● **TASK STATEMENT**: Retype word for word the stretch of entries below from the line that has "html: none ->" through the line that has "text: 63 ->", and omit the pictures.

● **EXERCISE MATERIAL**:
══════════
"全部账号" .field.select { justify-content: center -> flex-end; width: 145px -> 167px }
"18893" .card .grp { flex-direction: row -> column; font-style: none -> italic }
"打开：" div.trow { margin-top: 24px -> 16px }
══════════
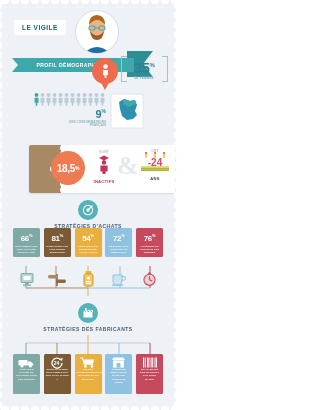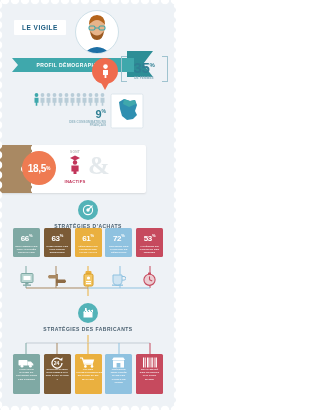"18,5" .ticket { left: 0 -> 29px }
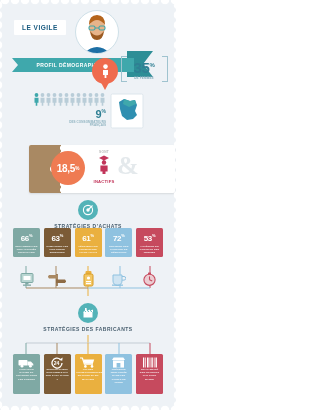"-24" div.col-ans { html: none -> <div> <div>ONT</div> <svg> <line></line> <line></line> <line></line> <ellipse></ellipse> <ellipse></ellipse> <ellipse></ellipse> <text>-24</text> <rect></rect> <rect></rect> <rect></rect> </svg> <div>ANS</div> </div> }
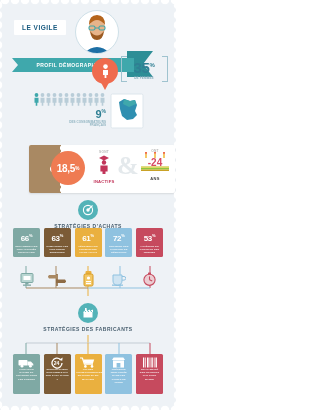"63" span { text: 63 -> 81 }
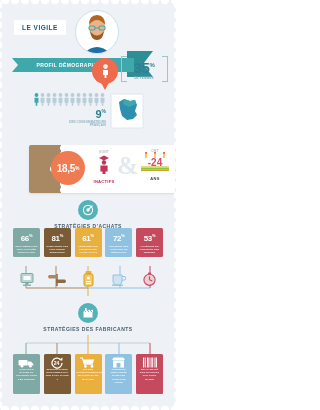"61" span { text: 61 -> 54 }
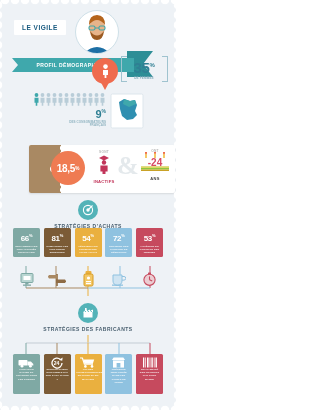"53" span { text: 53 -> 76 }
══════════
● **COMPLETED EXERCISE**:
"-24" div.col-ans { html: none -> <div> <div>ONT</div> <svg> <line></line> <line></line> <line></line> <ellipse></ellipse> <ellipse></ellipse> <ellipse></ellipse> <text>-24</text> <rect></rect> <rect></rect> <rect></rect> </svg> <div>ANS</div> </div> }
"63" span { text: 63 -> 81 }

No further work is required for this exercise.